This story originally appeared on KERA News.
For children who come from low-income families and have gotten little early childhood education, oral language skills are often slow to develop.
That’s why teachers in Dallas are making an effort to get students from pre-K to second grade to speak in complete sentences.
Teacher Jorge Ruiz tells his pre-K bilingual students to raise their hands if they can complete a sentence about the photo of a bear he’s holding up.
He calls on 4-year-old Jimena, who tells him in Spanish that the bear is brown.
“Ohhh, I like that. Me gusto mucho,” he responds.
This may seem like an easy task, but Ruiz says there’s a larger lesson at work. At Arthur Kramer Elementary and schools across the Dallas Independent School District, students in pre-K through second grade are being encouraged to speak in complete sentences.
“When they come, the first day of school, there’s a silent period for most of them,” Ruiz says. “So they’re very shy. They are not very sure of what they’re going to say and they don’t have the vocabulary to say what they want to say.”
To get them past that hurdle, Ruiz has them learn six new words every day.
On this day, they’re working on the unit called family, so they learn words like brother, baby and whisper.
“When I say, ‘OK, talk to your partner and use the word murmurar,’ [which is] like whispering,” he says. “‘So, ‘Let’s whisper to your partner.’”
The district launched the new initiative in the fall.
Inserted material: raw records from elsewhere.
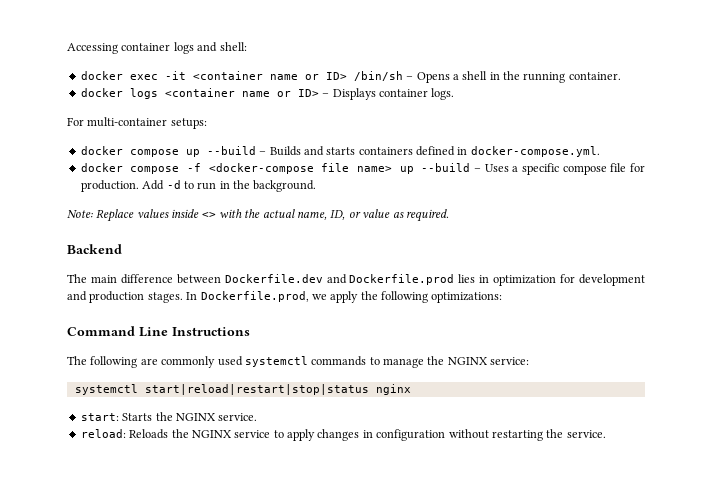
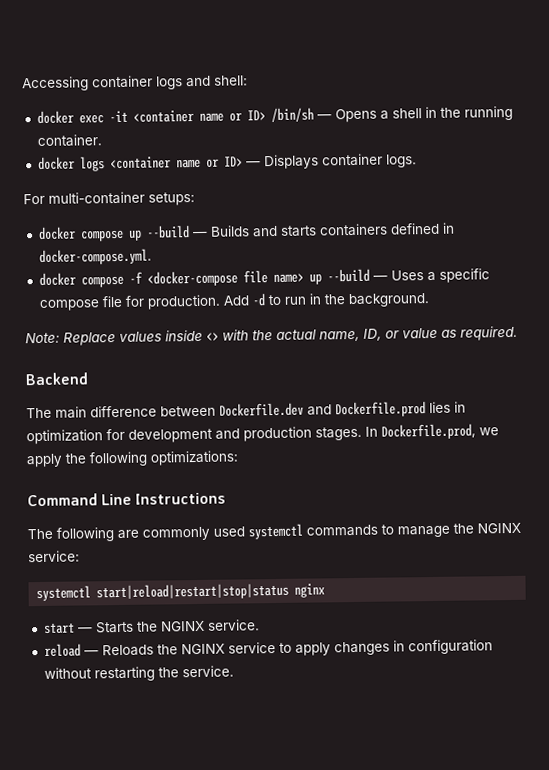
- docker exec -it <container name or ID> /bin/sh – Opens a shell in the running container.
+ docker exec -it <container name or ID> /bin/sh — Opens a shell in the running container.
- docker logs <container name or ID> – Displays container logs.
+ docker logs <container name or ID> — Displays container logs.
- docker compose up --build – Builds and starts containers defined in docker-compose.yml.
+ docker compose up --build — Builds and starts containers defined in docker-compose.yml.
- docker compose -f <docker-compose file name> up --build – Uses a specific compose file for production.
+ docker compose -f <docker-compose file name> up --build — Uses a specific compose file for production.
- start: Starts the NGINX service.
+ start — Starts the NGINX service.
- reload: Reloads the NGINX service to apply changes in configuration without restarting the service.
+ reload — Reloads the NGINX service to apply changes in configuration without restarting the service.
Posters promoting it have appeared on campuses across Dallas public schools. There’s an image of a hand, and beside each finger is a word. The five-word phrase reads “Always Speak in Complete Sentences.”
“What all the research has shown us for decades is that if we can have kids reading by third grade, it dramatically improves the chances of lifelong success,” says Alan Cohen, assistant superintendent for early childhood education in Dallas ISD.
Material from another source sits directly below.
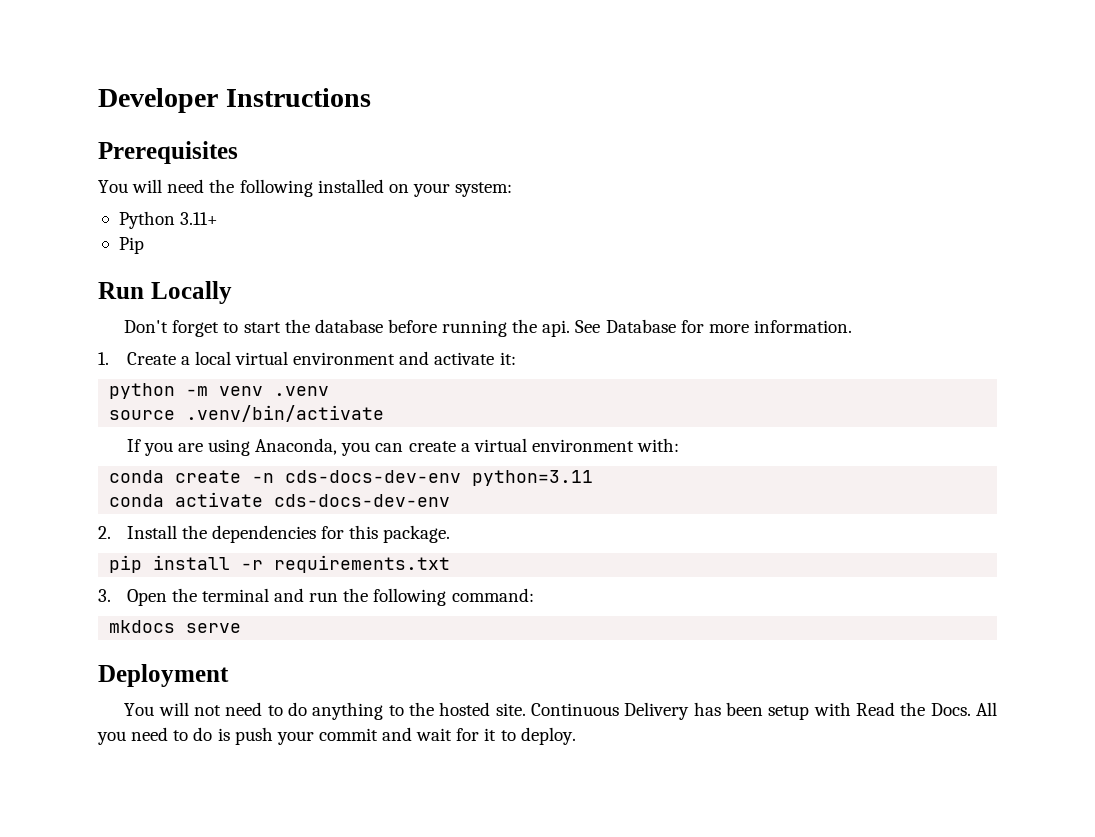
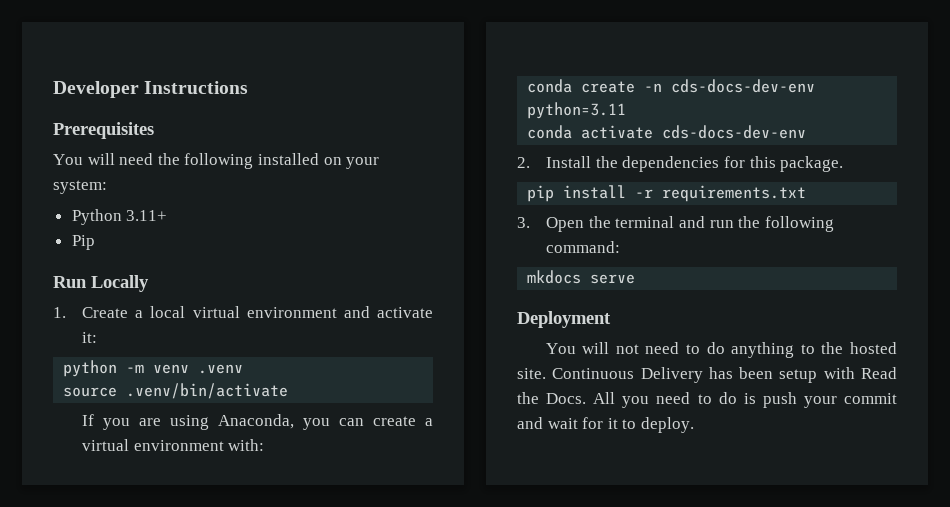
- Don't forget to start the database before running the api. See Database for more information.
“We know that up until third grade, kids are learning to read and then after third grade, kids are reading to learn, which is why it’s so important that we focus on those most formative years,” he says.
He says one of the most effective strategies is just getting kids to talk – something parents can help with, too.
“If we could just get parents having a 10-minute conversation everyday with their kid, it could have a dramatic impact on their child’s development,” Cohen says.
David Dickinson, a professor and chair in the Department of Teaching and Learning at Vanderbilt University’s, applauds the district’s effort.
“Oral language ability is very importantly related to reading comprehension,” he says. “It’s an area of particular weakness for many children who come from homes where the parents may not have had a lot of education or where English may not be spoken in the home.”
Dickinson also cautions that anyone using this approach shouldn’t get too hung up on the rules.
“The worst possible outcome would be to have a student formulating a complicated thought and then have the teacher respond about the structure of the response and not the content of the response,” he says.
Back at Kramer Elementary, students in another classroom are talking about fireworks and other things they’ve seen.
Principal Katie Wanserski says she’s already seeing results.
“The interaction between them is getting richer and richer because they’re more excited about talking and more confident about talking in their classroom that when they do their little turn and … talk to a friend, they’re having a much more verbose conversation,” Wanserski says.
And that, she adds, is a good sign two months into the school year.